Introduction: Non-Hodgkin's lymphoma (NHL) is highly sensitive to chemotherapy and responds to adjuvant chemotherapy within days. Review of literature reveals very limited studies with low statistical significance that compare the surgical and nonsurgical outcomes of spinal NHL. This study aims to compare the surgical and nonsurgical outcomes of spinal extranodal lymphoma causing metastatic spinal cord compression (MSCC). Materials and Methods: We retrospectively analyzed the treatment records of 14 cases out of 32 cases with biopsy-proven diagnosis of NHL involving the spinal column from January 2014 to January 2020. Five (35%) cases were managed nonsurgically with chemotherapy and 9 (64%) patients were managed surgically with adjuvant chemotherapy. Variables taken for evaluation were Karnofsky Performance Status (KPS), Frankel Grade, Spinal Instability Neoplastic Score, Ann Arbor Staging System, and International Prognostic Index (IPI) score. Results: The mean age was 51.9 ± 9.6 years and the median follow-up was 32.5 months. The most study population belonged to Grade III and IV Ann Arbor classification. At final follow-up, 100% of patients in the nonsurgical group and 66% in the surgery group were able to carry out normal activities (KPS >70). All three reported deaths occurred in the intervention group (KPS ≤40) and all deaths occurred within the 6 months of surgery. Conclusion: Primary chemoradiotherapy is mainly indicated in patients of nonemergent mild-to-moderate (Frankel grade >C) neurological deficit patients. Combination therapy (chemotherapy + surgery) is indicated in patients with emergent severe neurological deficit (Frankel Grade A, B, and C), spinal instability, and patients not responding to systemic or adjuvant chemotherapy.

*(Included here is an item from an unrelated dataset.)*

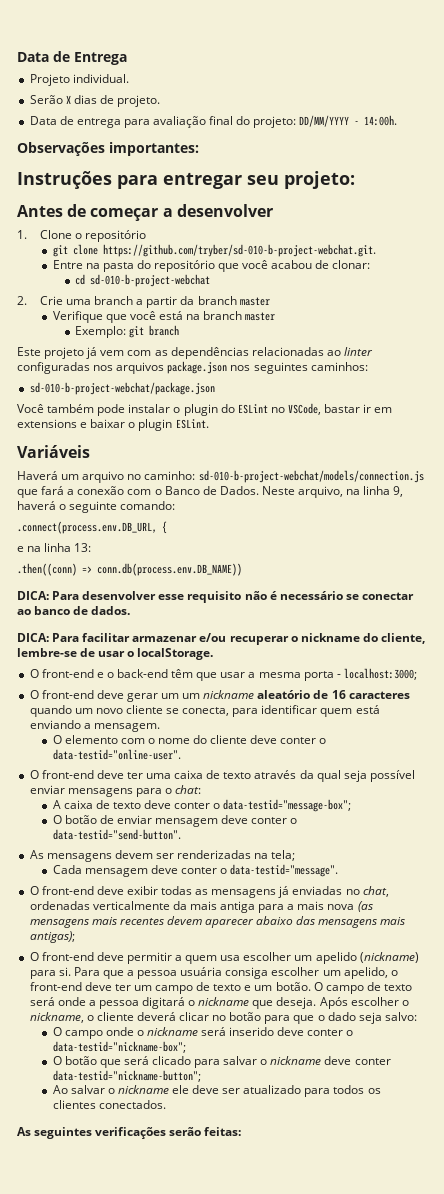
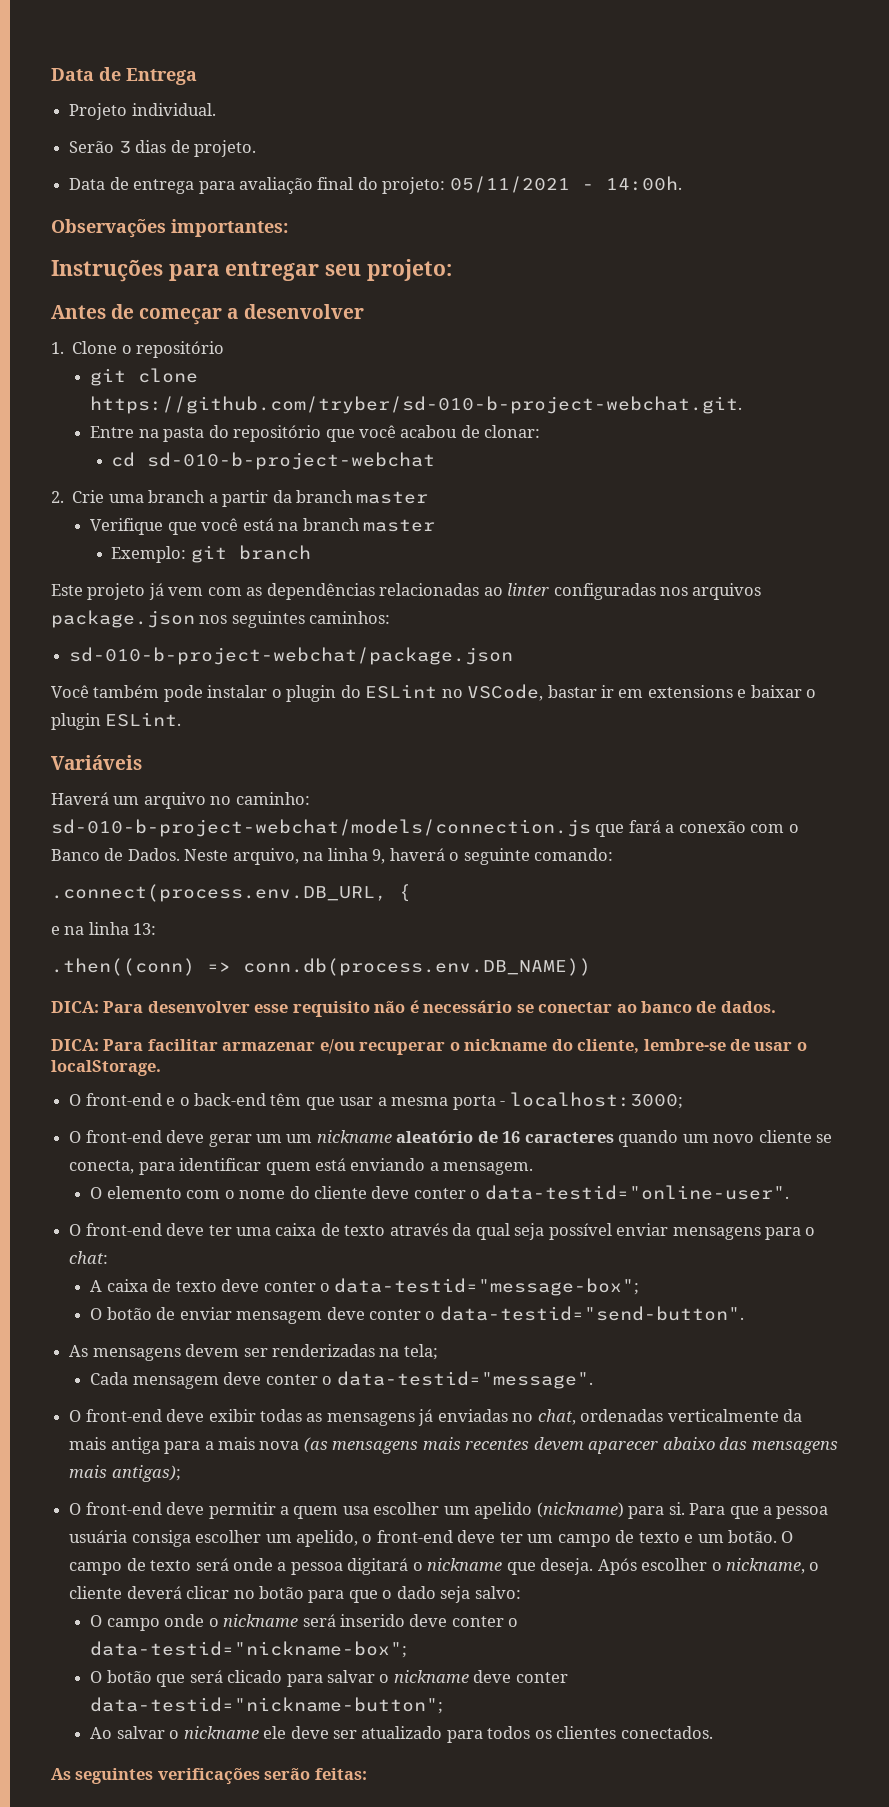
[65,95,71,104] X -> [118,141,131,154] 3
[299,115,350,127] DD/MM/YYYY -> [449,176,570,193] 05/11/2021

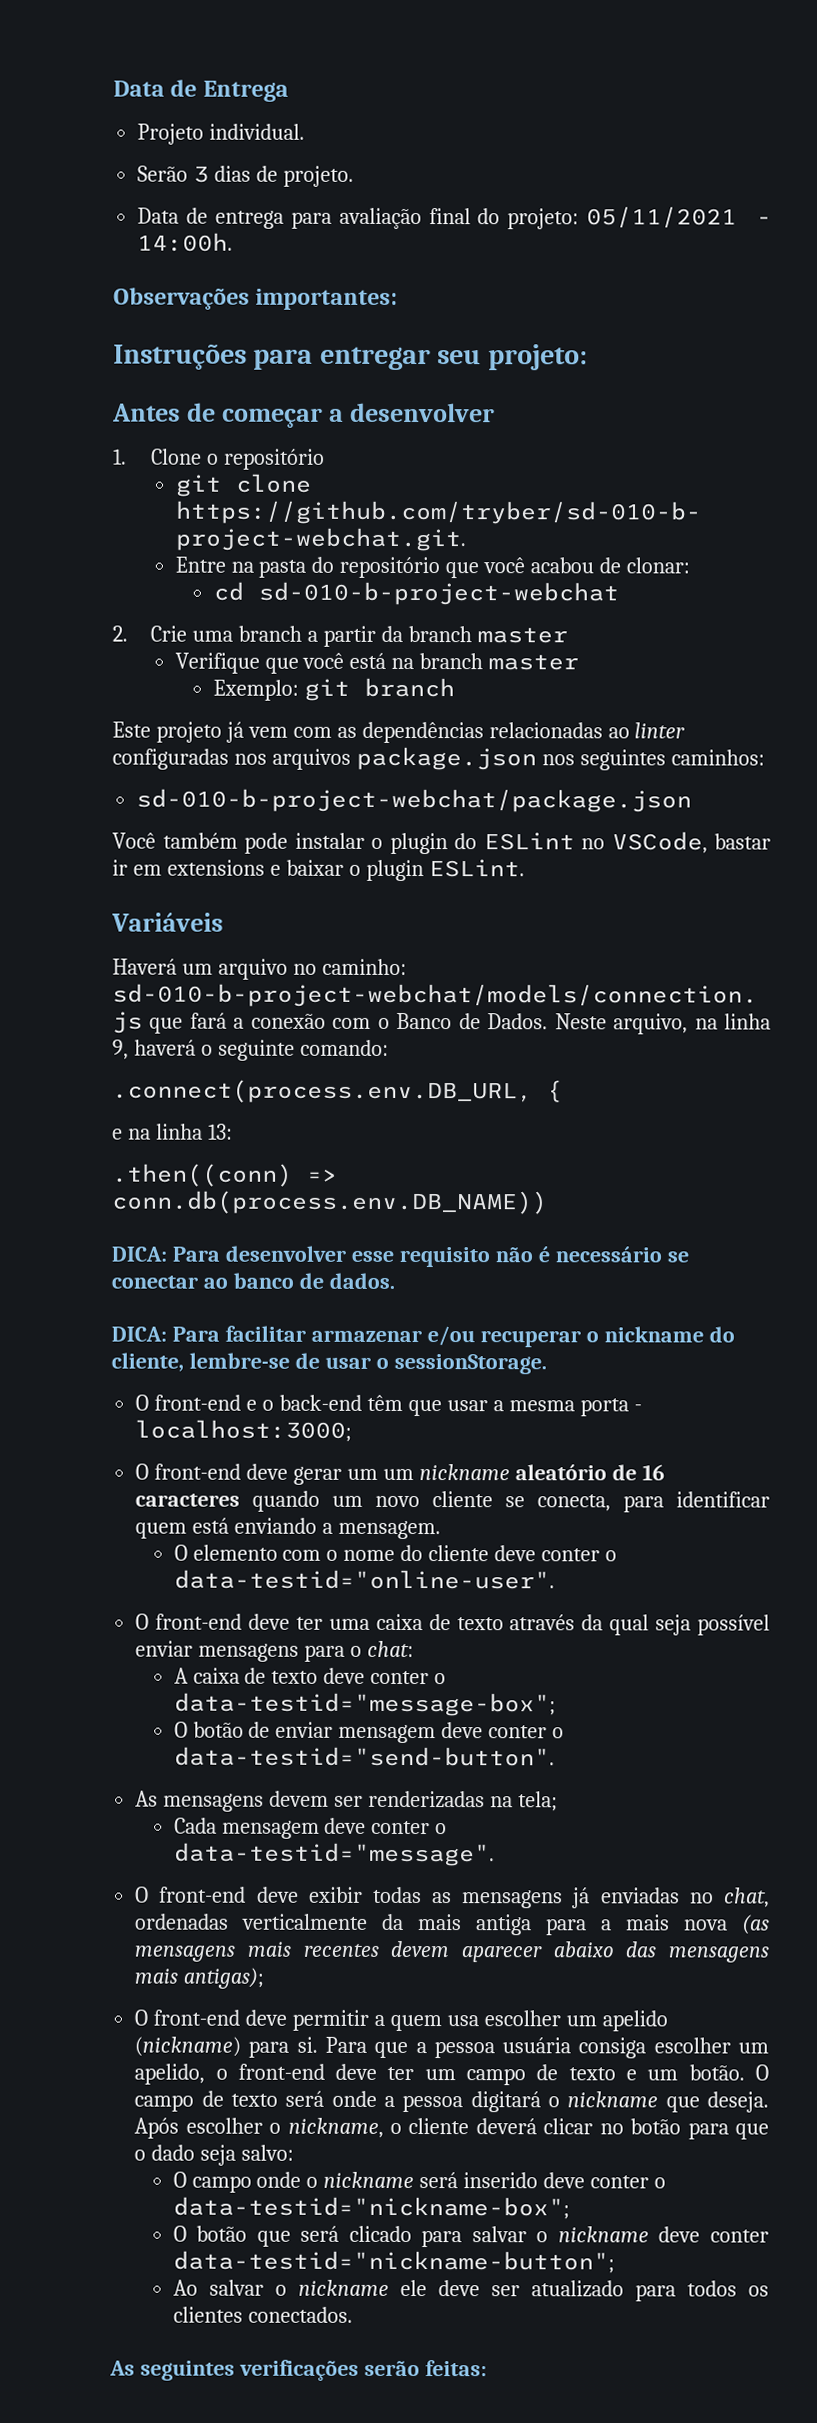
[51,1060,161,1076] localStorage. -> [393,1353,547,1375] sessionStorage.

Keywords: Chemotherapy, non-Hodgkin's lymphoma, radiotherapy, spine, surgery


How to cite this article:
Acharya S, Kumar M, Adsul N, Shahi P, Chahal RS, Kalra K L. A comparative study of interventions in spinal extranodal Non-Hodgkin's lymphoma: A single-center case series from North India. Indian J Med Spec 2020;11:201-6

How to cite this URL:
Acharya S, Kumar M, Adsul N, Shahi P, Chahal RS, Kalra K L. A comparative study of interventions in spinal extranodal Non-Hodgkin's lymphoma: A single-center case series from North India. Indian J Med Spec [serial online] 2020 [cited 2021 Oct 24];11:201-6. Available from: http://www.ijms.in/text.asp?2020/11/4/201/301655




  Introduction Top


Lymphomas account for nearly 5% in males and 4% in females of all adult cancers. The relative frequency of non-Hodgkin's lymphoma (NHL) is 62.4% of all lymphomas diagnosed each year.[1] NHL is ranked as the 5th to 9th most common cancer in the world and the 10th and 12th most frequent reported malignancy in males and females worldwide, respectively.[2] NHL includes a wide range of cancers of the immune system ranging from indolent to aggressive types.[3] The incidence of NHL has been continually rising by 1.5%-2% each year and nearly doubled over the last 20-40 years. About 90% of all lymphomas are of B-cell origin.[1] Spinal involvement is a late manifestation of systemic disseminated disease occurring in 6.5% of cases of NHL [4] and rarely causing epidural spinal cord compression.[5] NHL is highly sensitive to chemotherapy and responds to adjuvant chemotherapy within days.[4],[5],[6] Radiotherapy is an effective alternative way of treatment, especially for those who have only localized disease or are unable to tolerate systemic chemotherapy. Currently, because of the limited literature on lymphomas of the spine, there is a lack of established standards of management and very limited studies with low statistical significance that compare the surgical and nonsurgical outcomes of spinal secondary lymphoma.[7],[8],[9],[10],[11],[12],[13],[14] Currently, most of the literature focusses on nonsurgical management. There is very few literature on the surgical outcomes of spinal extranodal lymphoma. In this study, we retrospectively analyzed the treatment records of 14 cases out of 32 cases with biopsy-proven diagnosis of NHL involving the spinal column from January 2014 to January 2020. The study aims to set treatment guidelines for patients receiving surgical and nonsurgical intervention for MSCC secondary to extranodal NHL.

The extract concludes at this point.